Kepp em' coming - you are very talented and I can't wait to see more - welcome to TPF!


----------



## sanyukta sharma (Nov 4, 2005)

I dont even know what to say. Waiting eagerly to see more. The photographs are inspiring.


----------



## lscottpht (Nov 4, 2005)

Thanks so much everyone! Sheldon, glad to see you posted your brilliant work! (Oh, and I'll pay you later...thanks for the post!). Cindy, OMG, what a great post!!! Thank you, thank you, thank you!!!! You were easy to be a mentor for because you caught on so quickly! I don't even think that I taught you anything, you are a natural!!!! And, the best friend anyone could have!!! (you and Sheldon). Love ya girl!


----------



## LaFoto (Nov 4, 2005)

Wouldn't you want to consider dividing these pics into several threads, each following their theme, and give us a bit of story with each theme?
I think that would do your absolutely brilliant PJ work more justice!!!
And it deserves to be seen, read and enjoyed in small quantities, else the impact is so great... it either become unbearable or gets lost. The latter would be such a pity!

Oh, and, hey, sorry, this it was rude of me... I forgot to start this by saying:
*Welcome to ThePhotoForum, Leslie! *


----------



## elsaspet (Nov 4, 2005)

LaFoto said:
			
		

> Wouldn't you want to consider dividing these pics into several threads, each following their theme, and give us a bit of story with each theme?
> I think that would do your absolutely brilliant PJ work more justice!!!
> And it deserves to be seen, read and enjoyed in small quantities, else the impact is so great... it either become unbearable or gets lost. The latter would be such a pity!
> 
> ...


 
I agree Leslie,
Your work is so full of emotion that bits and pieces dont' give it the  justice they deserve.
I know it's alot of work, but please (You and Sheldon) make new threads on stuff like Haiti and Crawford and the like.  There are alot of people here, from all over the globe, that would love to see your work and what you tried to teach me.  They want to learn too, from the best.
Again, you are the greatest photog I've ever met, and I'm so honored to be your pupil.
Much Love as Always,
Cindy


----------



## elsaspet (Nov 4, 2005)

PS-  I' ve never seen that first shot.  That is wickedly brilliant.  I love it.  Where is that from?


----------



## lscottpht (Nov 4, 2005)

Cindy, you are the sweetest! I WISH I was that good!! I might post some more in groups and explain them, but I just didn't want to bore anyone! And, you are way beyond pupil now! Your work holds up to the best of them!


----------



## lscottpht (Nov 4, 2005)

That first shot is of a rebel named Billy Augustine in Haiti when I was living with them during the uprising.
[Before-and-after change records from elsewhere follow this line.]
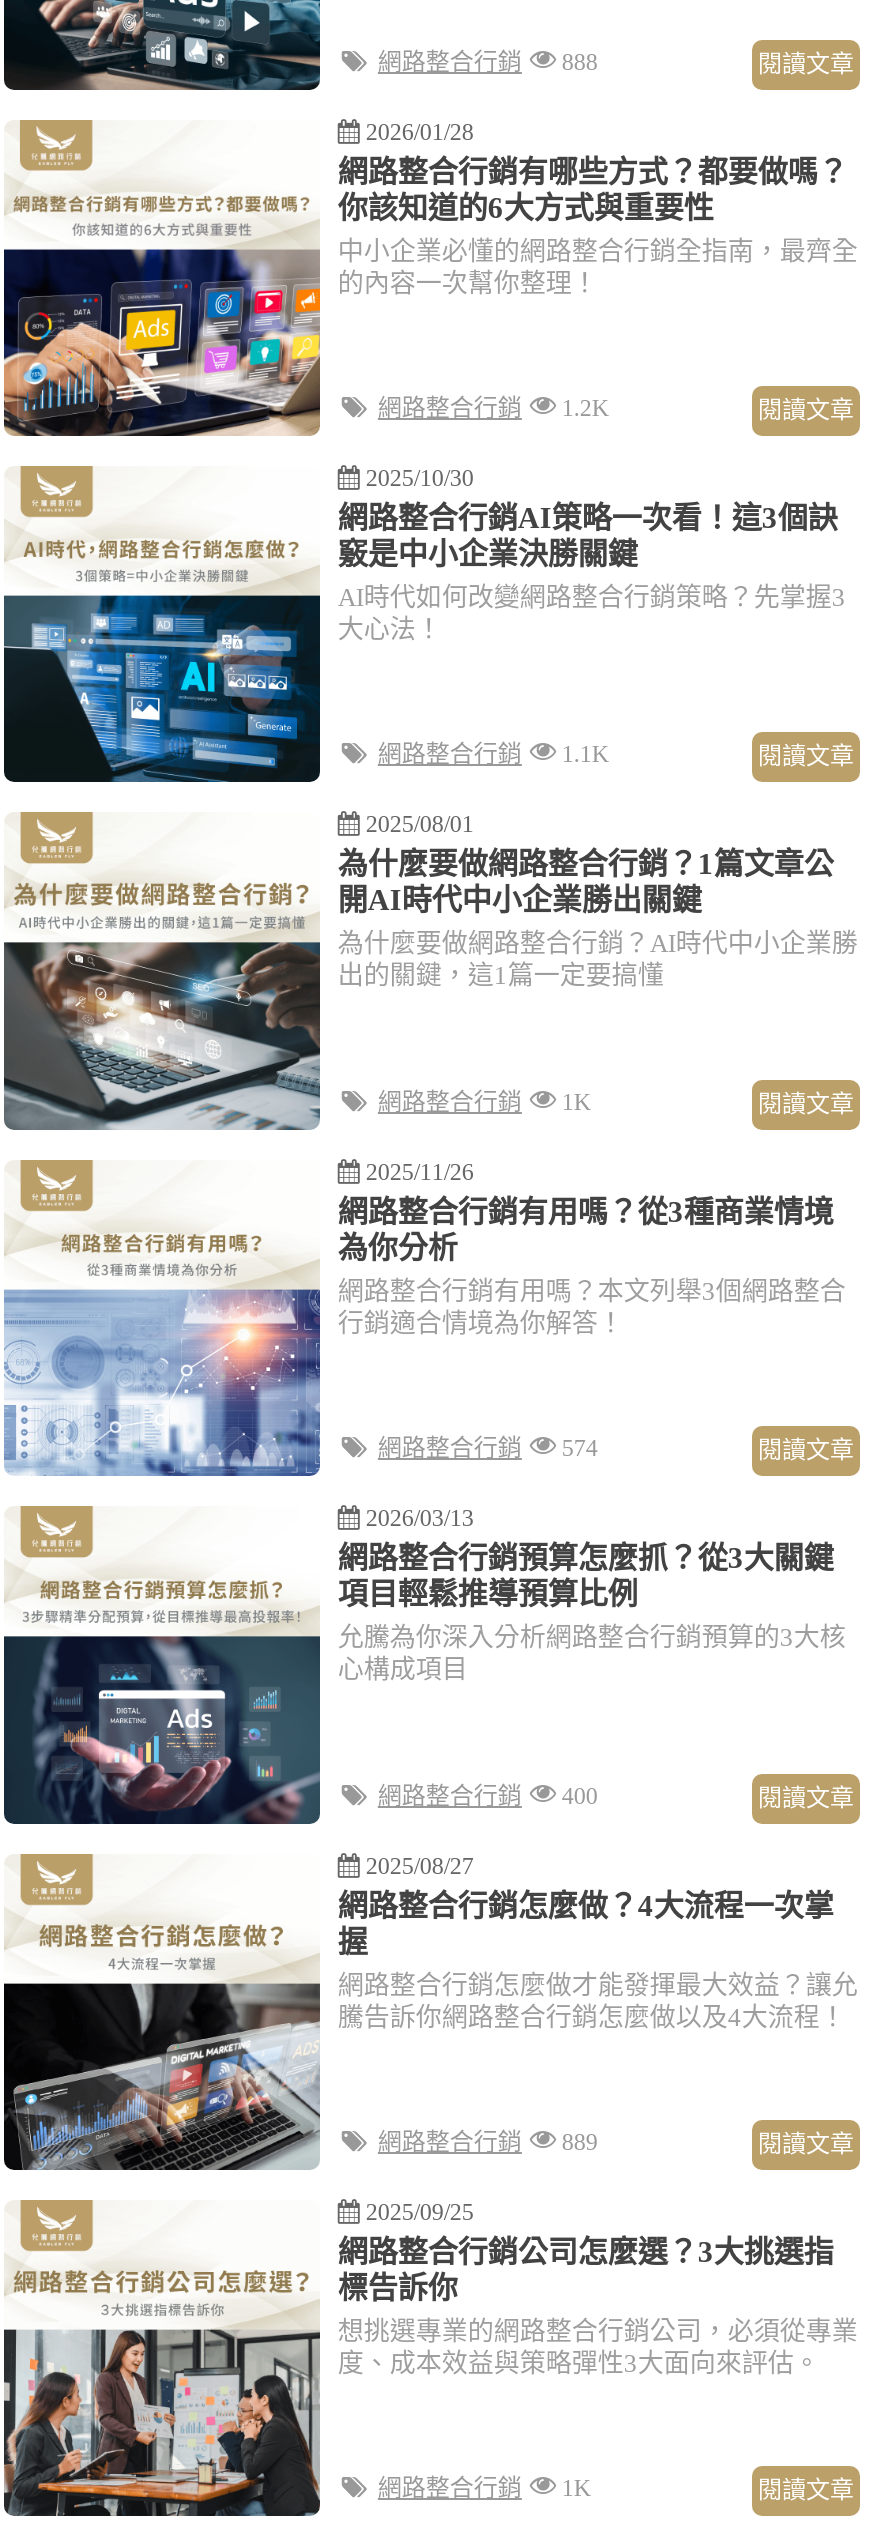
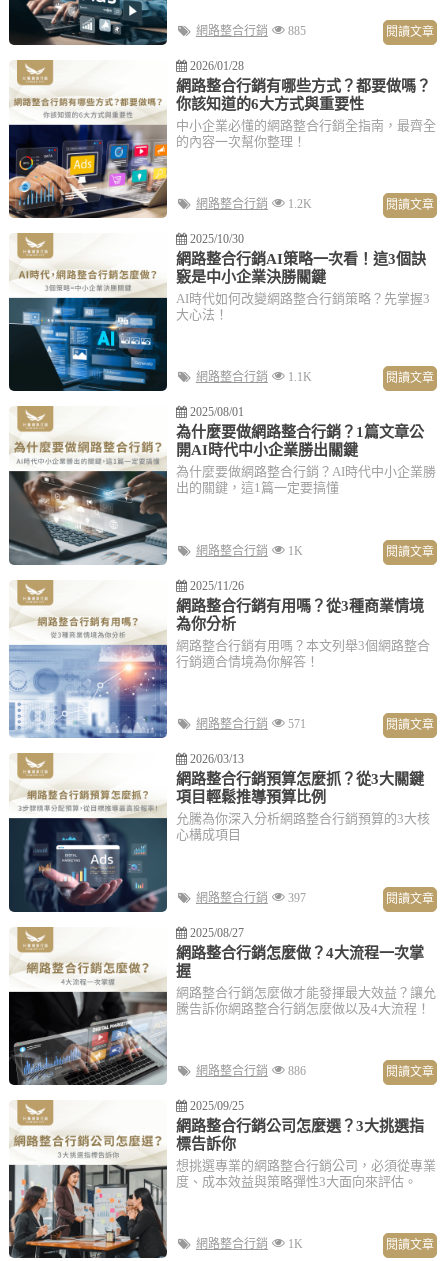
- 網路整合行銷 888
+ 網路整合行銷 885

- 網路整合行銷 574
+ 網路整合行銷 571

- 網路整合行銷 400
+ 網路整合行銷 397

- 網路整合行銷 889
+ 網路整合行銷 886
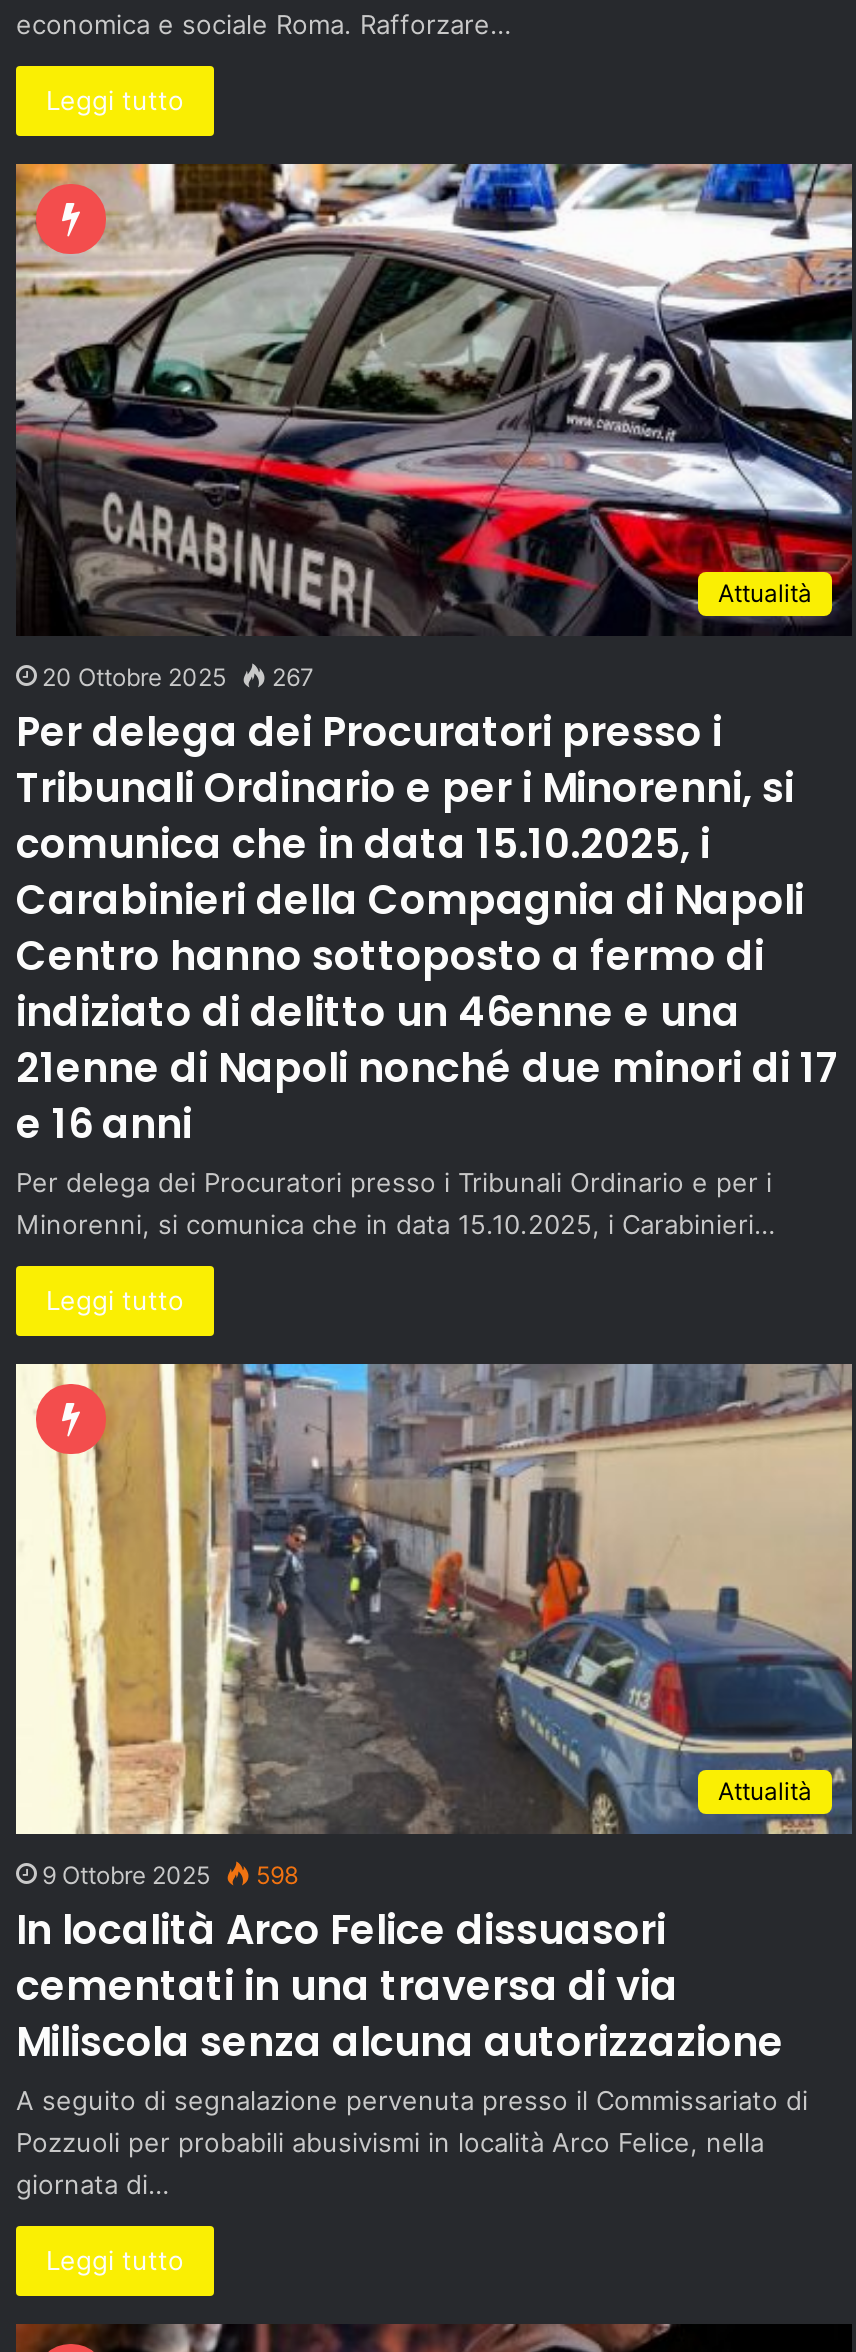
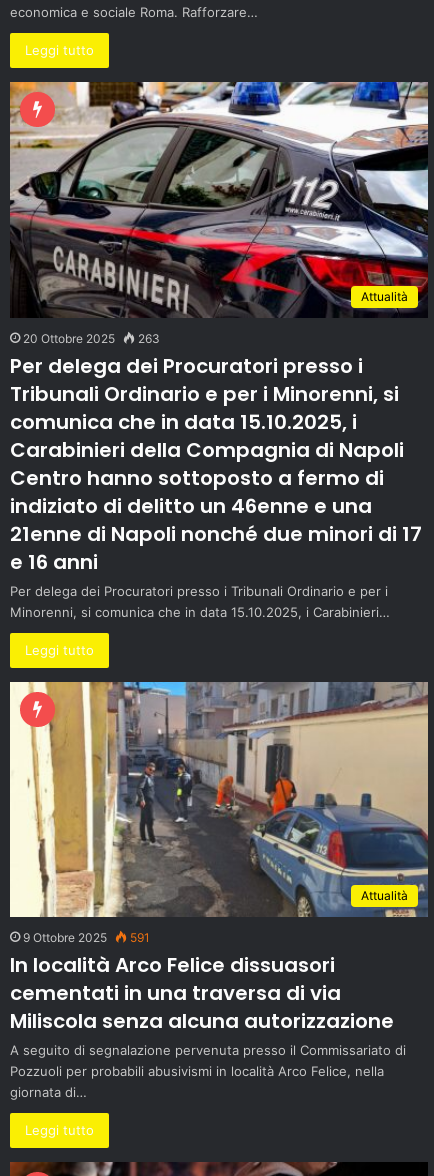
- 20 Ottobre 2025 267
+ 20 Ottobre 2025 263

- 9 Ottobre 2025 598
+ 9 Ottobre 2025 591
We had a flat tire coming back from Cap Haitien, and he was resting with his alcohol and gun.


----------



## LaFoto (Nov 4, 2005)

lscottpht said:
			
		

> ... but I just didn't want to bore anyone!


 
*Bore anyone????? *

*With these photos???*

Believe me: that is simply NOT possible!!!
You would NEVER bore anyone with these!


----------



## elsaspet (Nov 4, 2005)

lscottpht said:
			
		

> Cindy, you are the sweetest! I WISH I was that good!! I might post some more in groups and explain them, but I just didn't want to bore anyone! And, you are way beyond pupil now! Your work holds up to the best of them!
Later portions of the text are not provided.